ASSIGNED TASK:
Write out every line of the data below exactly as given.

(Dataset items)
=-=-=

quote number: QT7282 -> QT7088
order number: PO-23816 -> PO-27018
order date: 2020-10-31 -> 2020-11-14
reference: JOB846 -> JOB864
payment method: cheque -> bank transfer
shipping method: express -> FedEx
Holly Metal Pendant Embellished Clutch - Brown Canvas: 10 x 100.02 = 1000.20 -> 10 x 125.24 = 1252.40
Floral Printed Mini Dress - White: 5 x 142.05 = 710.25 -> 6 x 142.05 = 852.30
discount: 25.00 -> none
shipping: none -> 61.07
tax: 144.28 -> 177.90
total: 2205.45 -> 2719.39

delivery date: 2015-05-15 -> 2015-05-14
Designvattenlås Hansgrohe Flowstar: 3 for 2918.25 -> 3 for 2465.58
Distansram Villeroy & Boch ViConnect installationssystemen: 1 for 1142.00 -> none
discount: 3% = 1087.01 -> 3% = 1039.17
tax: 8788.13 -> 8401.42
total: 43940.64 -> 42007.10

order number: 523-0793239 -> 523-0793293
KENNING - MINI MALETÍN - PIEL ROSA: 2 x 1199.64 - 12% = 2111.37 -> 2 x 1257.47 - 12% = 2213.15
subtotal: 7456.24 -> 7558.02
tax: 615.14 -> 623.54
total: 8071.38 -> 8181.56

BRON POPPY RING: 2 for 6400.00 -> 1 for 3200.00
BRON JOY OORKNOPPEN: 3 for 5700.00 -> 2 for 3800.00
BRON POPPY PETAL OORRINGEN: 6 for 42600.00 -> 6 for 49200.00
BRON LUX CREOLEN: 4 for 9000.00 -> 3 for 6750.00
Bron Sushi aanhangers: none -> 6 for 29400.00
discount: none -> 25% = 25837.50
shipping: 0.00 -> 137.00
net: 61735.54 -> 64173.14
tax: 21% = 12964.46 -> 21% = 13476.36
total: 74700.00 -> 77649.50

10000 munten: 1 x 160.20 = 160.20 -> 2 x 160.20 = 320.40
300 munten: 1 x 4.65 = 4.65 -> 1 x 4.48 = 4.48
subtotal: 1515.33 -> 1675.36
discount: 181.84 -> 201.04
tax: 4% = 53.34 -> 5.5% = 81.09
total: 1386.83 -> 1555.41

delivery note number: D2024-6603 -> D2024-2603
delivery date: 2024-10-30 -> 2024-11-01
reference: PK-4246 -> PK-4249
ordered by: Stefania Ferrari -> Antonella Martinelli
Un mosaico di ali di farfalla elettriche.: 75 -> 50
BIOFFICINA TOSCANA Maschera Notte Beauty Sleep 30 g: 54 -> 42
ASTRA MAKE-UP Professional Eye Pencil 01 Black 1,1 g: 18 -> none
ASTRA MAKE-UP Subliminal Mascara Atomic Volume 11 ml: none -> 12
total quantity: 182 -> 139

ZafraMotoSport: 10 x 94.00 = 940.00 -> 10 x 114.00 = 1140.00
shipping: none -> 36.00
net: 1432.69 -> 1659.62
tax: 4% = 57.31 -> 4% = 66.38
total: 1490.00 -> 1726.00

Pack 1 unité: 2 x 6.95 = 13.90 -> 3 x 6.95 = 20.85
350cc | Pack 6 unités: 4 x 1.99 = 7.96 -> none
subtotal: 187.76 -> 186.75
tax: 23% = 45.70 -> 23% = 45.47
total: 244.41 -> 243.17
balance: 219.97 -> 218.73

=-=-=

COMPLETED EXERCISE:
quote number: QT7282 -> QT7088
order number: PO-23816 -> PO-27018
order date: 2020-10-31 -> 2020-11-14
reference: JOB846 -> JOB864
payment method: cheque -> bank transfer
shipping method: express -> FedEx
Holly Metal Pendant Embellished Clutch - Brown Canvas: 10 x 100.02 = 1000.20 -> 10 x 125.24 = 1252.40
Floral Printed Mini Dress - White: 5 x 142.05 = 710.25 -> 6 x 142.05 = 852.30
discount: 25.00 -> none
shipping: none -> 61.07
tax: 144.28 -> 177.90
total: 2205.45 -> 2719.39

delivery date: 2015-05-15 -> 2015-05-14
Designvattenlås Hansgrohe Flowstar: 3 for 2918.25 -> 3 for 2465.58
Distansram Villeroy & Boch ViConnect installationssystemen: 1 for 1142.00 -> none
discount: 3% = 1087.01 -> 3% = 1039.17
tax: 8788.13 -> 8401.42
total: 43940.64 -> 42007.10

order number: 523-0793239 -> 523-0793293
KENNING - MINI MALETÍN - PIEL ROSA: 2 x 1199.64 - 12% = 2111.37 -> 2 x 1257.47 - 12% = 2213.15
subtotal: 7456.24 -> 7558.02
tax: 615.14 -> 623.54
total: 8071.38 -> 8181.56

BRON POPPY RING: 2 for 6400.00 -> 1 for 3200.00
BRON JOY OORKNOPPEN: 3 for 5700.00 -> 2 for 3800.00
BRON POPPY PETAL OORRINGEN: 6 for 42600.00 -> 6 for 49200.00
BRON LUX CREOLEN: 4 for 9000.00 -> 3 for 6750.00
Bron Sushi aanhangers: none -> 6 for 29400.00
discount: none -> 25% = 25837.50
shipping: 0.00 -> 137.00
net: 61735.54 -> 64173.14
tax: 21% = 12964.46 -> 21% = 13476.36
total: 74700.00 -> 77649.50

10000 munten: 1 x 160.20 = 160.20 -> 2 x 160.20 = 320.40
300 munten: 1 x 4.65 = 4.65 -> 1 x 4.48 = 4.48
subtotal: 1515.33 -> 1675.36
discount: 181.84 -> 201.04
tax: 4% = 53.34 -> 5.5% = 81.09
total: 1386.83 -> 1555.41

delivery note number: D2024-6603 -> D2024-2603
delivery date: 2024-10-30 -> 2024-11-01
reference: PK-4246 -> PK-4249
ordered by: Stefania Ferrari -> Antonella Martinelli
Un mosaico di ali di farfalla elettriche.: 75 -> 50
BIOFFICINA TOSCANA Maschera Notte Beauty Sleep 30 g: 54 -> 42
ASTRA MAKE-UP Professional Eye Pencil 01 Black 1,1 g: 18 -> none
ASTRA MAKE-UP Subliminal Mascara Atomic Volume 11 ml: none -> 12
total quantity: 182 -> 139

ZafraMotoSport: 10 x 94.00 = 940.00 -> 10 x 114.00 = 1140.00
shipping: none -> 36.00
net: 1432.69 -> 1659.62
tax: 4% = 57.31 -> 4% = 66.38
total: 1490.00 -> 1726.00

Pack 1 unité: 2 x 6.95 = 13.90 -> 3 x 6.95 = 20.85
350cc | Pack 6 unités: 4 x 1.99 = 7.96 -> none
subtotal: 187.76 -> 186.75
tax: 23% = 45.70 -> 23% = 45.47
total: 244.41 -> 243.17
balance: 219.97 -> 218.73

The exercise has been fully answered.